May 7, 2013
JASON COX, Petitioner,
COPENHAVEN, Warden, Respondent.
ORDER DISMISSING PETITION FOR WRIT OF HABEAS CORPUS (Doc. 1)
MICHAEL J. SENG, Magistrate Judge.
Petitioner is a federal prisoner proceeding pro se with a petition for writ of habeas corpus pursuant to 28 U.S.C. § 2241. Pursuant to 28 U.S.C. § 636(c)(1), Petitioner has consented to the jurisdiction of the United States Magistrate Judge.

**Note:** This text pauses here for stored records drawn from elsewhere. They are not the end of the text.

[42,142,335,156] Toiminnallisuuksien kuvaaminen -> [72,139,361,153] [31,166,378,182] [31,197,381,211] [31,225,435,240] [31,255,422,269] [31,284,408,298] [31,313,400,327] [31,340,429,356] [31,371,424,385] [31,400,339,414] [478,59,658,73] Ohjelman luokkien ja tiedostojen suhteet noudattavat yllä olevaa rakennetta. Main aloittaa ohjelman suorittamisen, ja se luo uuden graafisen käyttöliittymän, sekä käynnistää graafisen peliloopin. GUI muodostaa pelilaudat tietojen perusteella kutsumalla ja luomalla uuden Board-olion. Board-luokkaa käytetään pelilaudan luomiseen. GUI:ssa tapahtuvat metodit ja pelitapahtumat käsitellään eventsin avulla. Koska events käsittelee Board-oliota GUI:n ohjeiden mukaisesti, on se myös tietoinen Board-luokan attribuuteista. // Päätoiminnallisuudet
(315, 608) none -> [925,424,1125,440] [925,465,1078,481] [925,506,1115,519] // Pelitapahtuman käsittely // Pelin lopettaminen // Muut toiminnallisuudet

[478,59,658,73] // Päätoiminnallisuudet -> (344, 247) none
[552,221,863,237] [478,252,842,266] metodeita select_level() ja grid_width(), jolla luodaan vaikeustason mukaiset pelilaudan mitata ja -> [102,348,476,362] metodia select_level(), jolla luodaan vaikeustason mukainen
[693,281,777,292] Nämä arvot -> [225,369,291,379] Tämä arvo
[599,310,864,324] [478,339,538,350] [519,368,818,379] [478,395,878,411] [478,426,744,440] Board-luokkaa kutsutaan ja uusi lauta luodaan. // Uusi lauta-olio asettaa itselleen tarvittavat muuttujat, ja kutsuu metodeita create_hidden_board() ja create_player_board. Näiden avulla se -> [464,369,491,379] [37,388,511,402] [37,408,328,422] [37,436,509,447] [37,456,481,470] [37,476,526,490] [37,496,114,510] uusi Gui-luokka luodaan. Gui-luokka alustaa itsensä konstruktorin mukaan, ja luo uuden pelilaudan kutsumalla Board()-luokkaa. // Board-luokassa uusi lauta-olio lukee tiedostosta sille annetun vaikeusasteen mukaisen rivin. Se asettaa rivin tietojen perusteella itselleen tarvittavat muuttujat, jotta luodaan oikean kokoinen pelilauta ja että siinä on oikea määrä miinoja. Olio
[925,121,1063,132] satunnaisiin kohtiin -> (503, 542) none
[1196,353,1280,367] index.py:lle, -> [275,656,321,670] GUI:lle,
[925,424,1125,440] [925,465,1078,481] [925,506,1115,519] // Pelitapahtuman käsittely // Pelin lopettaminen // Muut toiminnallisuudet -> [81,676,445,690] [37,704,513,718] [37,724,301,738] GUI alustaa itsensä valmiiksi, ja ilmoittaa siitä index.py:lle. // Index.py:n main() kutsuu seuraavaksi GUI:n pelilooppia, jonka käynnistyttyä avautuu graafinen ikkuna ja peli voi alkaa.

Local Rule 305(b). (ECF No. 3.)
Petitioner filed the instant petition for writ of habeas corpus on October 12, 2012. (Pet., ECF No. 1.) On January 23, 2001, Petitioner was convicted by a jury in the United States District Court for the District of Connecticut of one count of conspiracy to possess with intent to distribute more than fifty grams of cocaine base (crack), in violation of 21 U.S.C. §§ 846 and 841(a)(1) & (b)(1)(A)(iii), six counts of possession with intent to distribute and distribution of crack cocaine in violation of 21 U.S.C. § 841(a)(1), and one count of possession of a firearm in connection with drug trafficking, in violation of 18 U.S.C. § 924(c). See United States v. Cox, 2009 U.S. Dist. LEXIS 85585 (D. Conn., Sep. 14. 2009). On May 17, 2001, Petitioner was sentenced to a total of 420 months of imprisonment. Id . On March 19, 2003, on direct appeal, the Second Circuit affirmed Petitioner's conviction and sentence. Cox v. United States, 2006 U.S. Dist. LEXIS 26659, 3-4 (D. Conn. May 5, 2006). Subsequently, Petitioner challenged his conviction and sentence in the trial court, which denied Petitioner's the motion for writ of habeas corpus on May 5, 2006. Id . Petitioner further sought a motion for reduction of sentence which was denied by the trial court on September 11, 2009.
In the present petition, Petitioner claims that his conviction should be vacated based on improper jury instructions and ineffective assistance of counsel. Petitioner further claims that he is actually innocent of the conviction of the greater amount (50 grams) of cocaine base, and should have been convicted of a lesser included offense instead.
I. SCREENING THE PETITION
Because the petition was filed after April 24, 1996, the effective date of the Antiterrorism and Effective Death Penalty Act of 1996 (AEDPA), the AEDPA applies to the petition. Lindh v. Murphy , 521 U.S. 320, 327, 117 S.Ct. 2059, 138 L.Ed.2d 481 (1997); Jeffries v. Wood , 114 F.3d 1484, 1499 (9th Cir. 1997).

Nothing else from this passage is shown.